Wednesday’s group calling on the council to reject the item included the League of Women Voters; Leadership Counsel for Justice & Accountability; Faith in the Valley, Mothers Helping Mothers Central California; Friends of Calwa; and Nor Cal Carpenters Union and Carpenters Local 701.

“The sad thing is, it’s not that bureaucrats should be trying to educate us as citizens, but really it’s the other way around. It’s our place as citizens to be educating those who represent us politically,” said Rev. Simon Biasell, with Faith in the Valley. “Instead of spending money to try and persuade us how they think we should think, our job is to persuade them to think on our behalf and to act on our behalf.

“Any funding that is used to send out propaganda to get us to believe and think like bureaucrats or elected officials — that is backwards,” Biasell said. “The effort of our city council, the effort of our mayor should be about listening to the community, listening to the needs of the community, especially those who have been overlooked, who have been ignored, who have been planned against for years and years.”

Bertken and others pointed to campaign laws that prohibit government agencies from spending government money to support or oppose ballot measures or candidates.

City officials cited the same law and pointed out provisions that do allow public agencies to provide information about the possible effects of a ballot measures, with conditions.

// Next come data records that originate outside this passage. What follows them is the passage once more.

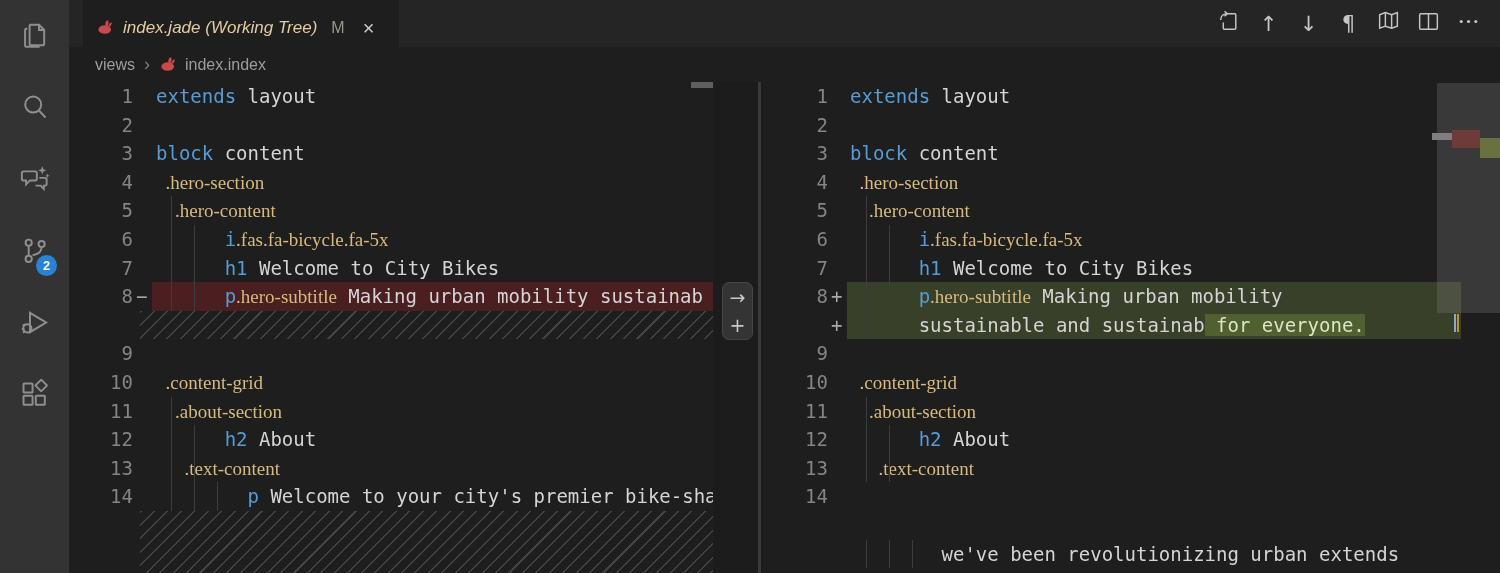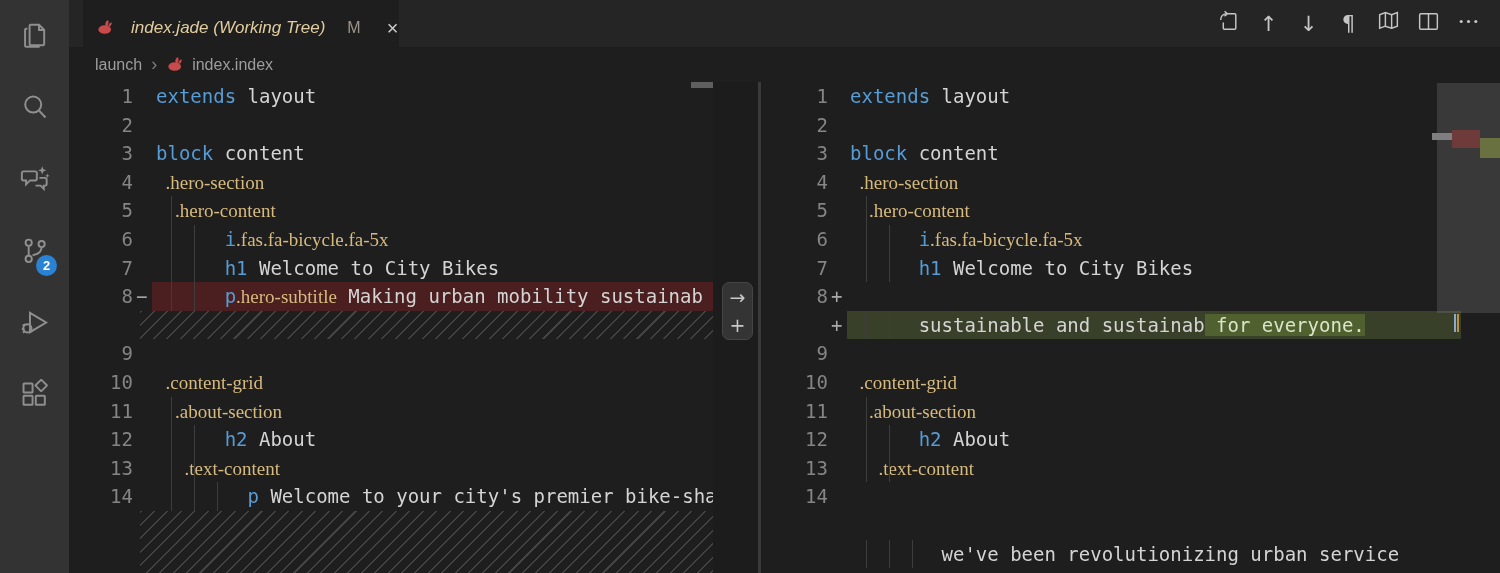--- a/index.html
+++ b/index.html
@@ -18,7 +18,7 @@
 
   
   .tab-bar { position: relative; height: 47px; background: #252526; display: flex; }
-  .tab { margin-left: 14px; height: 47px; width: 316px; background: #1e1e1e; display: flex; align-items: center; padding: 8px 10px 0 13px; gap: 16px; cursor: pointer; }
+  .tab { margin-left: 14px; height: 47px; width: 316px; background: #1e1e1e; display: flex; align-items: center; padding: 8px 10px 0 13px; gap: 8px; cursor: pointer; }
   .tab-icon svg, .bc-icon svg { width: 19px; height: 19px; display: block; }
   .tab-title { font-style: italic; font-size: 17px; color: #e2cda0; white-space: nowrap; }
   .tab-git { font-size: 16px; color: #9b9488; margin-left: 6px; }

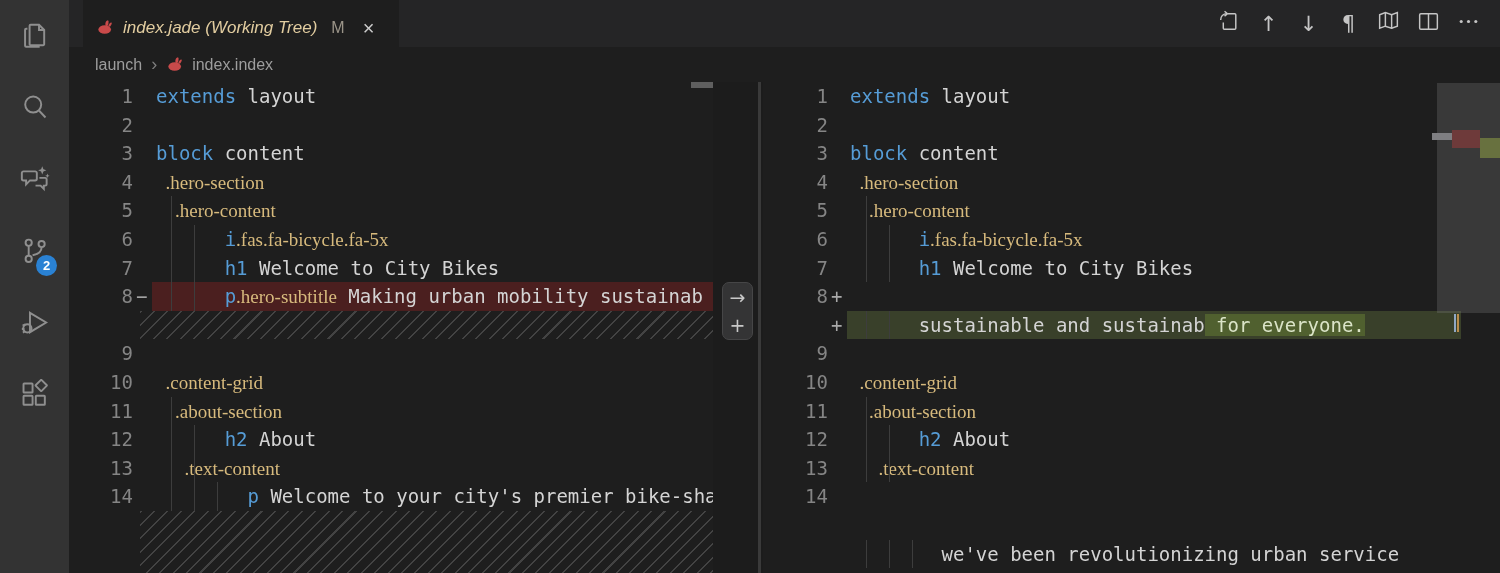--- a/index.html
+++ b/index.html
@@ -184,7 +184,7 @@
     </div>
 
     <div class="breadcrumb">
-      <span class="bc-item">launch</span>
+      <span class="bc-item">views</span>
       <span class="chev">›</span>
       <span class="bc-icon">
           <svg viewBox="0 0 24 24">

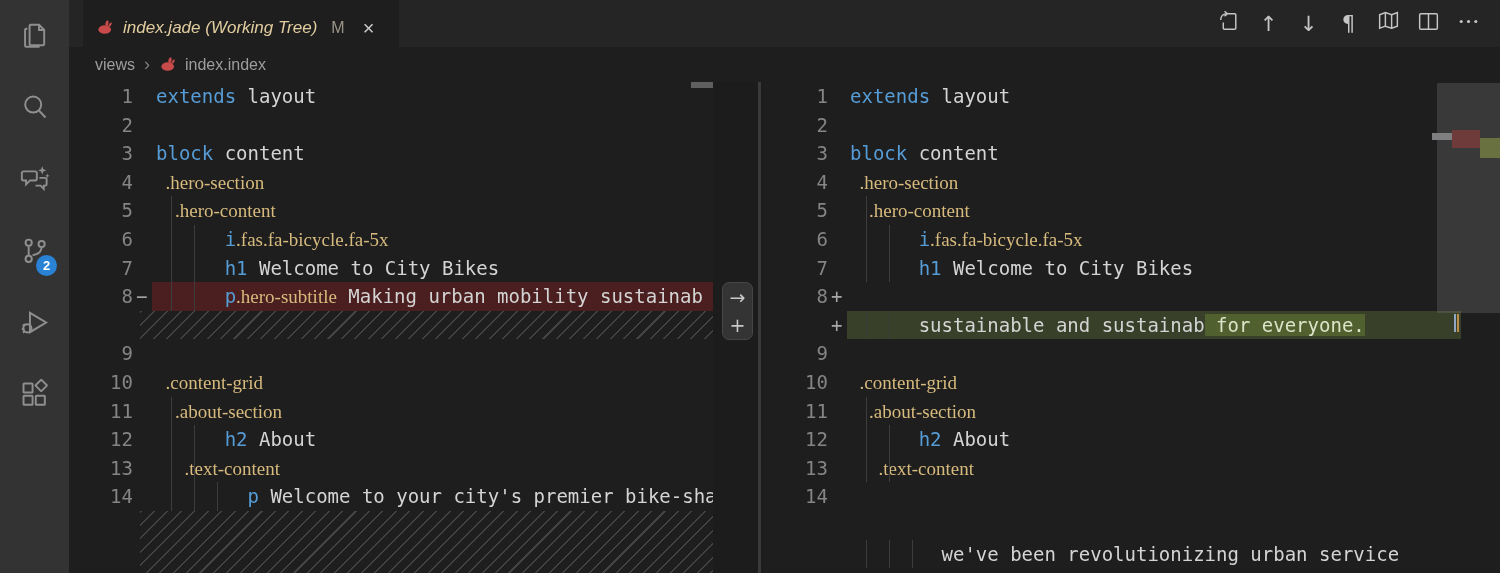--- a/index.html
+++ b/index.html
@@ -381,6 +381,7 @@
                 <span class="num">8</span>
                 <span class="sign">+</span>
               </div>
+              <div class="content"><span class="guide" style="left: 18.894px;"></span><span class="guide" style="left: 41.788px;"></span><span class="tx">      </span><span class="kw">p</span><span class="cls">.hero-subtitle</span><span class="tx"> Making urban mobility</span></div>
             </div>
             <div class="row added">
               <div class="gutter">

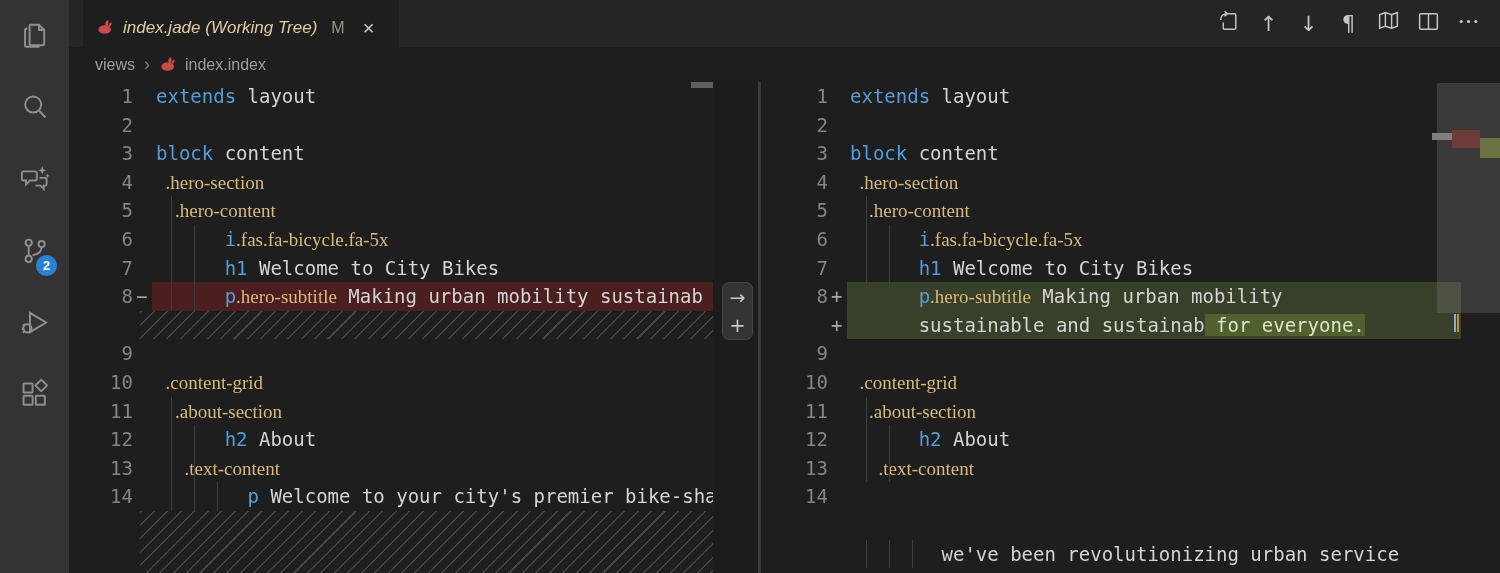--- a/index.html
+++ b/index.html
@@ -442,7 +442,7 @@
                 <span class="num"></span>
                 <span class="sign"></span>
               </div>
-              <div class="content"><span class="guide" style="left: 18.894px;"></span><span class="guide" style="left: 41.788px;"></span><span class="guide" style="left: 64.682px;"></span><span class="tx">        we've been revolutionizing urban service</span></div>
+              <div class="content"><span class="guide" style="left: 18.894px;"></span><span class="guide" style="left: 41.788px;"></span><span class="guide" style="left: 64.682px;"></span><span class="tx">        we've been revolutionizing urban extends</span></div>
             </div>
           </div>
         <div class="minimap" id="minimap">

“All expenditures for public education purposes presented to the council for consideration this Thursday have been vetted and approved by our city attorney’s office and abide by government code and laws,” said Councilmember Luis Chavez, a sponsor of Thursday’s agenda item and a proponent for Measure M.

Chavez called out Leadership Counsel for contributing $25,000 to the No on C effort, saying the nonprofit organization indirectly receives taxpayer money when it collects legal fees from government agencies.

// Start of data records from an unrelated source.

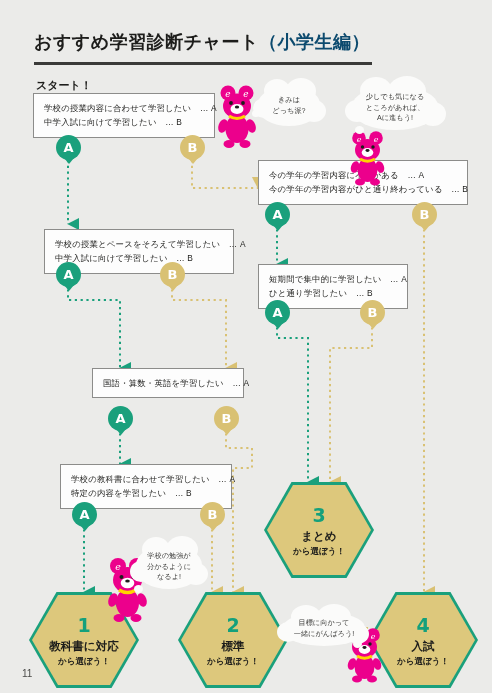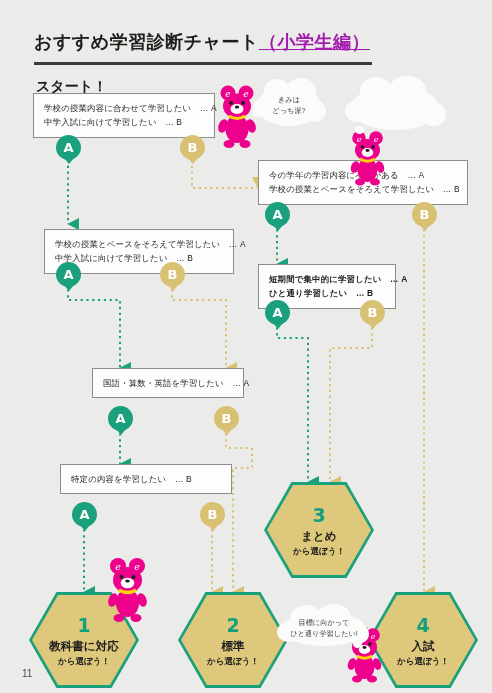--- a/index.html
+++ b/index.html
@@ -17,7 +17,7 @@
     font-size:18px; font-weight:bold; letter-spacing:0.5px;
     color:#1d1d1b; white-space:nowrap;
   }
-  .title .sub { color:#a21caf;text-decoration:underline; }
+  .title .sub { color:#0c4a6e; }
   .title-rule {
     position:absolute; left:34px; top:62px; width:338px; height:3px;
     border-top:2px solid #3a3a38; border-bottom:1px solid #3a3a38;

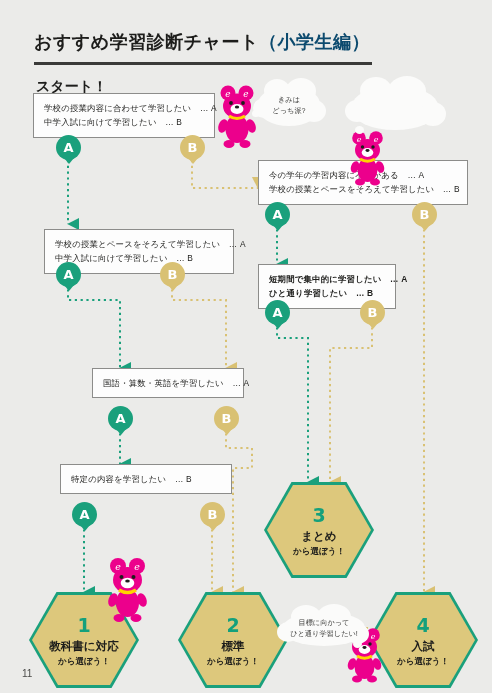--- a/index.html
+++ b/index.html
@@ -25,7 +25,7 @@
 
   .start-label {
     position:absolute; left:36px; top:78px;
-    font-size:14px; font-weight:bold; color:#1d1d1b;
+    font-size:11px; font-weight:bold; color:#1d1d1b;
   }
   .page-num {
     position:absolute; left:22px; top:668px;

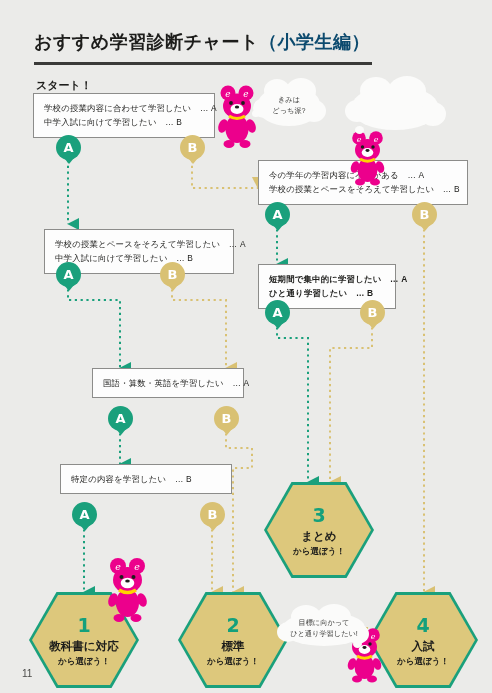--- a/index.html
+++ b/index.html
@@ -348,6 +348,9 @@
     <div class="lobe" style="width:24px;height:22px;left:-7px;top:14px;"></div>
     <div class="lobe" style="width:26px;height:24px;left:68px;top:16px;"></div>
     <div class="tail" style="width:9px;height:8px;left:3px;top:40px;"></div>
+    <div class="ctext">少しでも気になる
+ところがあれば、
+Aに進もう!</div>
   </div>
 
 

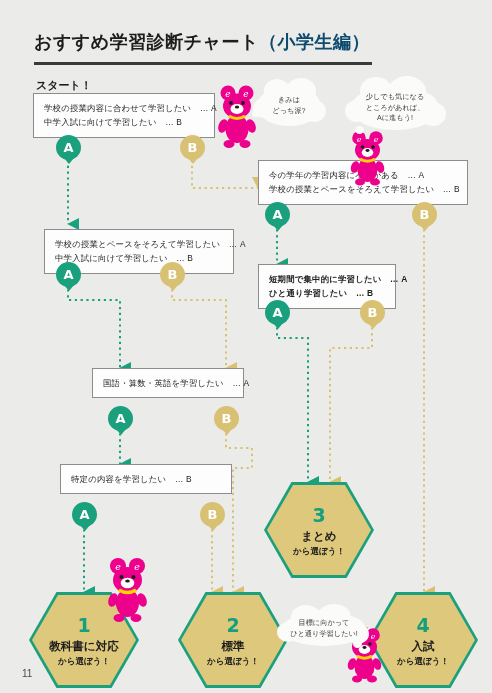--- a/index.html
+++ b/index.html
@@ -177,7 +177,7 @@
 
   <div class="qbox" style="left:258px; top:160px; width:210px;">
     <div class="qline">今の学年の学習内容に不安がある　… A</div>
-    <div class="qline">学校の授業とペースをそろえて学習したい　… B</div>
+    <div class="qline">今の学年の学習内容がひと通り終わっている　… B</div>
   </div>
   <div class="badge a" style="left:265px; top:202px;">A</div>
   <div class="badge b" style="left:412px; top:202px;">B</div>

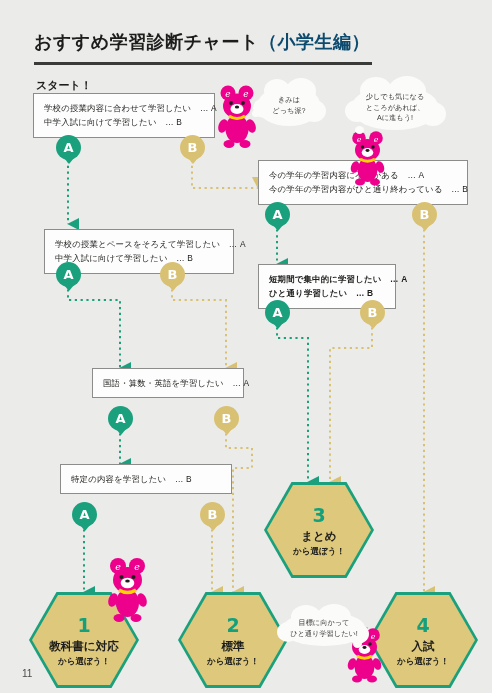--- a/index.html
+++ b/index.html
@@ -189,7 +189,7 @@
   <div class="badge a" style="left:56px; top:262px;">A</div>
   <div class="badge b" style="left:160px; top:262px;">B</div>
 
-  <div class="qbox" style="left:258px; top:264px; width:138px;font-weight:bold;">
+  <div class="qbox" style="left:258px; top:264px; width:150px;">
     <div class="qline">短期間で集中的に学習したい　… A</div>
     <div class="qline">ひと通り学習したい　… B</div>
   </div>

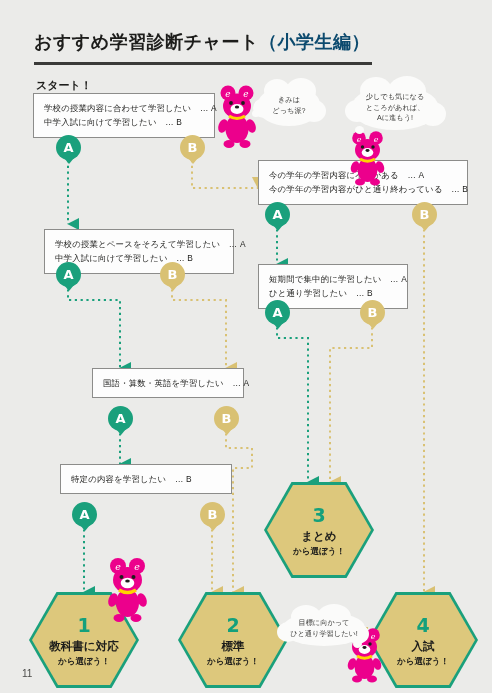--- a/index.html
+++ b/index.html
@@ -203,6 +203,7 @@
   <div class="badge b" style="left:214px; top:406px;">B</div>
 
   <div class="qbox" style="left:60px; top:464px; width:172px;">
+    <div class="qline">学校の教科書に合わせて学習したい　… A</div>
     <div class="qline">特定の内容を学習したい　… B</div>
   </div>
   <div class="badge a" style="left:72px; top:502px;">A</div>

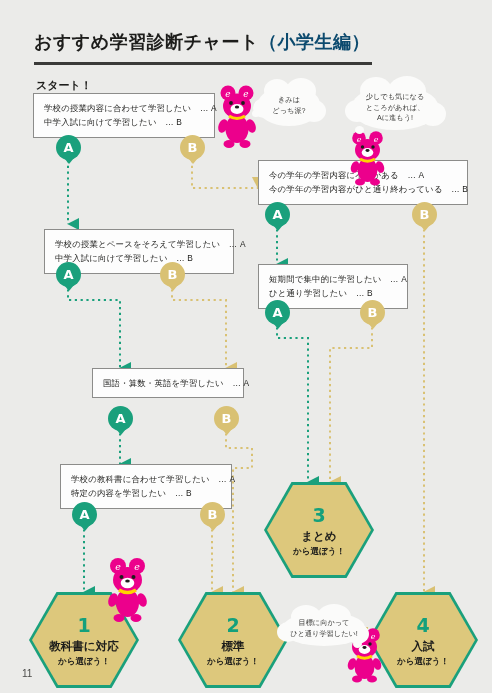--- a/index.html
+++ b/index.html
@@ -354,6 +354,16 @@
 Aに進もう!</div>
   </div>
 
+  <div class="cloud" style="left:136px; top:545px; width:66px; height:44px;">
+    <div class="lobe" style="width:28px;height:25px;left:6px;top:-8px;"></div>
+    <div class="lobe" style="width:32px;height:27px;left:30px;top:-9px;"></div>
+    <div class="lobe" style="width:22px;height:21px;left:-6px;top:16px;"></div>
+    <div class="lobe" style="width:24px;height:22px;left:48px;top:18px;"></div>
+    <div class="tail" style="width:9px;height:8px;left:-2px;top:40px;"></div>
+    <div class="ctext">学校の勉強が
+分かるように
+なるよ!</div>
+  </div>
 
   <div class="cloud" style="left:283px; top:612px; width:82px; height:34px;">
     <div class="lobe" style="width:30px;height:24px;left:8px;top:-7px;"></div>

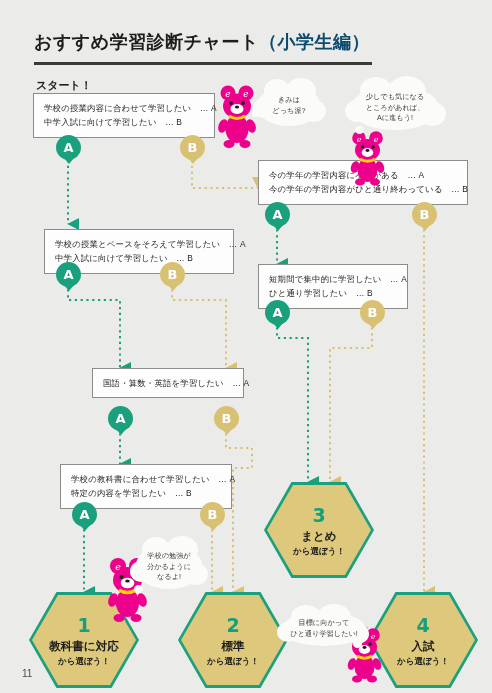--- a/index.html
+++ b/index.html
@@ -372,7 +372,7 @@
     <div class="lobe" style="width:22px;height:20px;left:64px;top:12px;"></div>
     <div class="tail" style="width:9px;height:8px;left:70px;top:28px;"></div>
     <div class="ctext">目標に向かって
-ひと通り学習したい!</div>
+一緒にがんばろう!</div>
   </div>
 
 </div>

“Lawsuits and settlements over the years have yielded the organization cash for their coffers that they can use to advance their political agenda, demonstrated by their contribution to a political initiative,” Chavez said.

Measure C was prepared by local political leaders, including Fresno Mayor Jerry Dyer. Citing internal polls that show that Fresno County voters want, first and foremost, their neighborhood streets improved, the plan’s proponents want to spend the majority of Measure C’s revenue over the next 30 years to repave local roads.

The No on C coalition, which includes the carpenter union, Leadership Counsel, and former Assemblyman Juan Arambula, says that the plan does not do enough to build new sidewalks, improve public transit or fight climate change.

Both ballot measures require the support of 66% of Fresno County voters to pass.